Alberto Casella's 1924 play, here adapted by Thomas Meehan and Peter Stone, is best known for another of its many spin-offs: the Brad Pitt vehicle Meet Joe Black, a protracted movie that aptly made discerning viewers lose the will to live. The conceit is that Death finally encounters someone who makes him falter in his culling activities. Standing up during a dangerously fast car journey back from Venice, the newly engaged Grazia is a paradoxical vision of life-intoxicated recklessness. Unfamilarly smitten, Death decides to spare her and shut up shop for the weekend. Taking on the body of a handsome Russian prince who has just committed suicide, he appears at Grazia's family home in order to check out the human values that make life precious. He explains himself to her father, a duke, and swears him to secrecy on pain of – well, guess.

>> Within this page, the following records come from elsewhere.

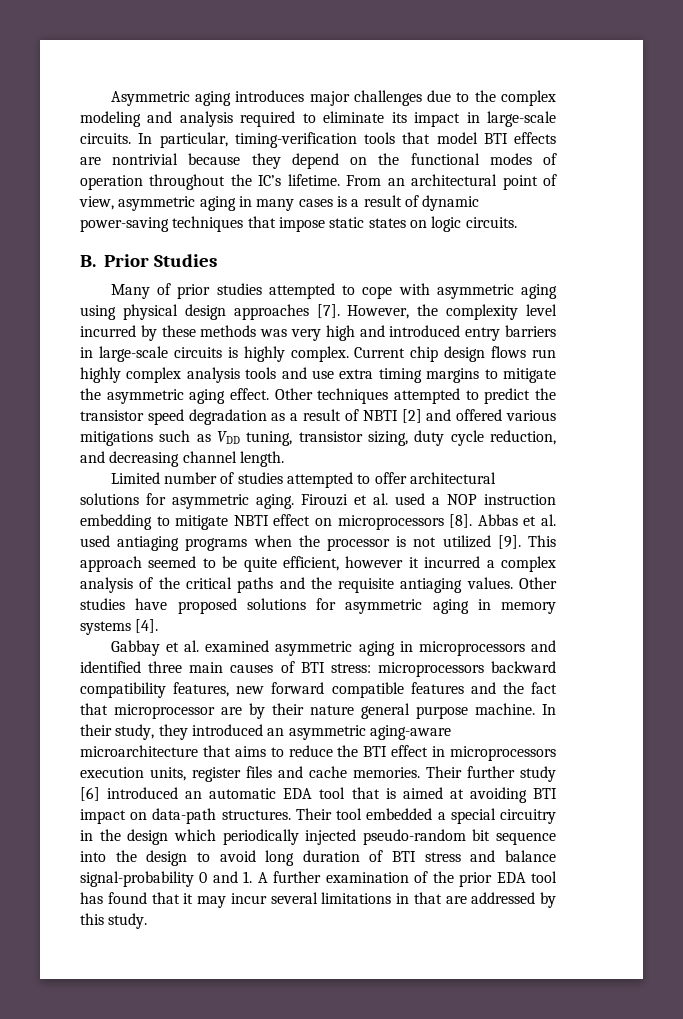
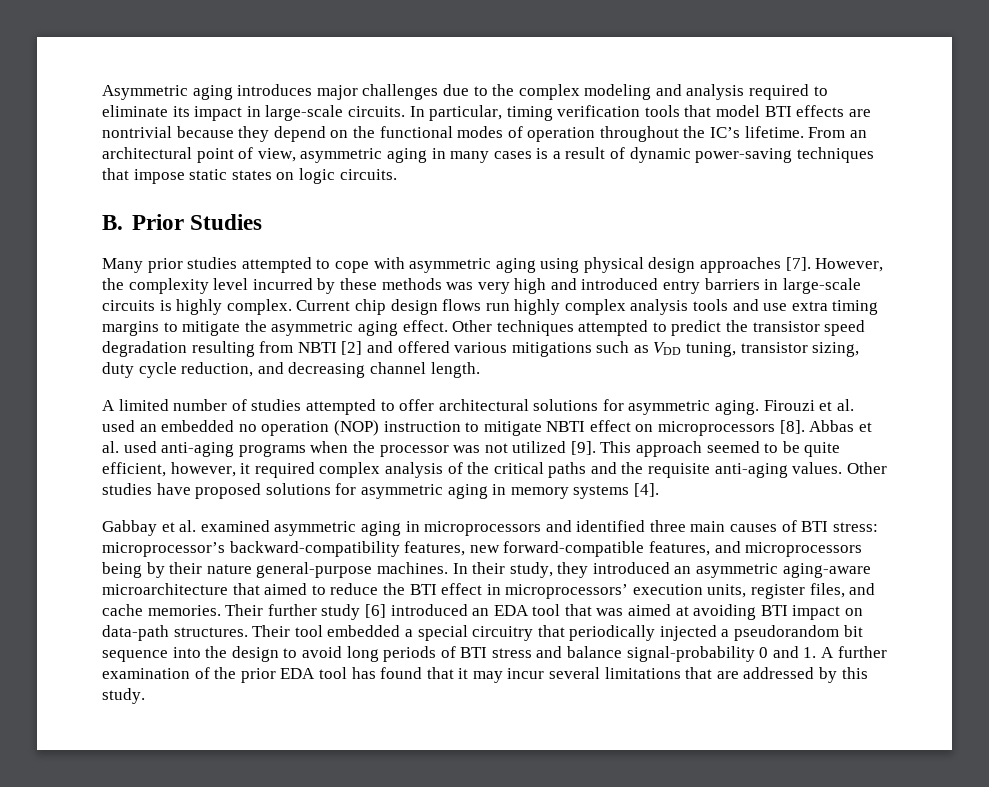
- In particular, timing-verification tools that model BTI effects are nontrivial because they depend on the functional modes of operation throughout the IC’s lifetime.
+ In particular, timing verification tools that model BTI effects are nontrivial because they depend on the functional modes of operation throughout the IC’s lifetime.
- Many of prior studies attempted to cope with asymmetric aging using physical design approaches [7].
+ Many prior studies attempted to cope with asymmetric aging using physical design approaches [7].
- Other techniques attempted to predict the transistor speed degradation as a result of NBTI [2] and offered various mitigations such as VDD tuning, transistor sizing, duty cycle reduction, and decreasing channel length.
+ Other techniques attempted to predict the transistor speed degradation resulting from NBTI [2] and offered various mitigations such as VDD tuning, transistor sizing, duty cycle reduction, and decreasing channel length.
- Limited number of studies attempted to offer architectural solutions for asymmetric aging.
+ A limited number of studies attempted to offer architectural solutions for asymmetric aging.
- Firouzi et al. used a NOP instruction embedding to mitigate NBTI effect on microprocessors [8].
+ Firouzi et al. used an embedded no operation (NOP) instruction to mitigate NBTI effect on microprocessors [8].
- Abbas et al. used antiaging programs when the processor is not utilized [9].
+ Abbas et al. used anti-aging programs when the processor was not utilized [9].
- This approach seemed to be quite efficient, however it incurred a complex analysis of the critical paths and the requisite antiaging values.
+ This approach seemed to be quite efficient, however, it required complex analysis of the critical paths and the requisite anti-aging values.
- Gabbay et al. examined asymmetric aging in microprocessors and identified three main causes of BTI stress: microprocessors backward compatibility features, new forward compatible features and the fact that microprocessor are by their nature general purpose machine.
+ Gabbay et al. examined asymmetric aging in microprocessors and identified three main causes of BTI stress: microprocessor’s backward-compatibility features, new forward-compatible features, and microprocessors being by their nature general-purpose machines.
- In their study, they introduced an asymmetric aging-aware microarchitecture that aims to reduce the BTI effect in microprocessors execution units, register files and cache memories.
+ In their study, they introduced an asymmetric aging-aware microarchitecture that aimed to reduce the BTI effect in microprocessors’ execution units, register files, and cache memories.
- Their further study [6] introduced an automatic EDA tool that is aimed at avoiding BTI impact on data-path structures.
+ Their further study [6] introduced an EDA tool that was aimed at avoiding BTI impact on data-path structures.
- Their tool embedded a special circuitry in the design which periodically injected pseudo-random bit sequence into the design to avoid long duration of BTI stress and balance signal-probability 0 and 1. A further examination of the prior EDA tool has found that it may incur several limitations in that are addressed by this study.
+ Their tool embedded a special circuitry that periodically injected a pseudorandom bit sequence into the design to avoid long periods of BTI stress and balance signal-probability 0 and 1. A further examination of the prior EDA tool has found that it may incur several limitations that are addressed by this study.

One of Yeston's greatest gifts as a composer is for the lush, yearning romanticism that here infuses the music so thrillingly sung by Chris Peluso (a square-jawed heartthrob in his tuxedo) and Zoe Doano in rich, glittering voice (if not offering quite as searching a portrayal) as Grazia. In numbers such as ‘Alone Here With You’ and ‘More and More’ the sheer outpouring of ardent sound by this pair and the sumptuous emotional turmoil whipped up by Dean Austin and his 10-piece band are a marvel.

On the other hand, it's sometimes hard to keep a straight face – for example, when Death complains about his workload in an agitated but jaunty-sounding fashion: “Famines, earthquakes/How they cost me/War and illness/They exhaust me.” If there's a dark side to this prince, there's a funny side to his weekend visit – which the musical acknowledges in a clunky way.

There's a butler Fidele (James Gant) who overhears Death's private conversation with the duke and goes into a camp funk: “Give a cheer, give a shriek/As I probably won't be here next week.” The duke (Mark Inscoe) is uncomfortably torn as a character between comic dread that disastrous offence will be given to Death, and the anguish of a father who lost his only son in the Great War and now stands to forfeit his daughter too. These two things are intimately connected, of course, but the show doesn't have the knack of using the poignant and the playful to offset each other.

The allusions to Roberto pay real dramatic dividends. Death is shifty about whether he was a friend of the fallen young man or only a passing acquaintance towards the end. It reminds us of how lonely and alien this figure is who has not yet known grief. There are powerful songs by Grazia’s mother (Kathryn Akin), and also by Roberto's aviator comrade Major Fenton (played by the excellent Samuel Thomas), who recognises that the expression in the Prince's eyes is the same as he saw in those of his dying friend. I would have liked to know how this sibling features in Grazia's inner world.

As the characters progress towards the recognition that life is precious because it is finite, and that it is the condition for the death-defying infinity of love, the main couple feels too emblematic to have much personality, and winds up in repetitive situations. There's a surfeit of Gothic foggy haze but Morgan Large's atmospheric design sets the show in the crumbled ivy-sprouting wall of an Italian palazzo, with sections that can be pulled out to suggest colonnaded spaces.

Perhaps not the 'breathtaking new musical' heralded by the show's (ironically worded) strapline, but an interesting and intrepid one never the less.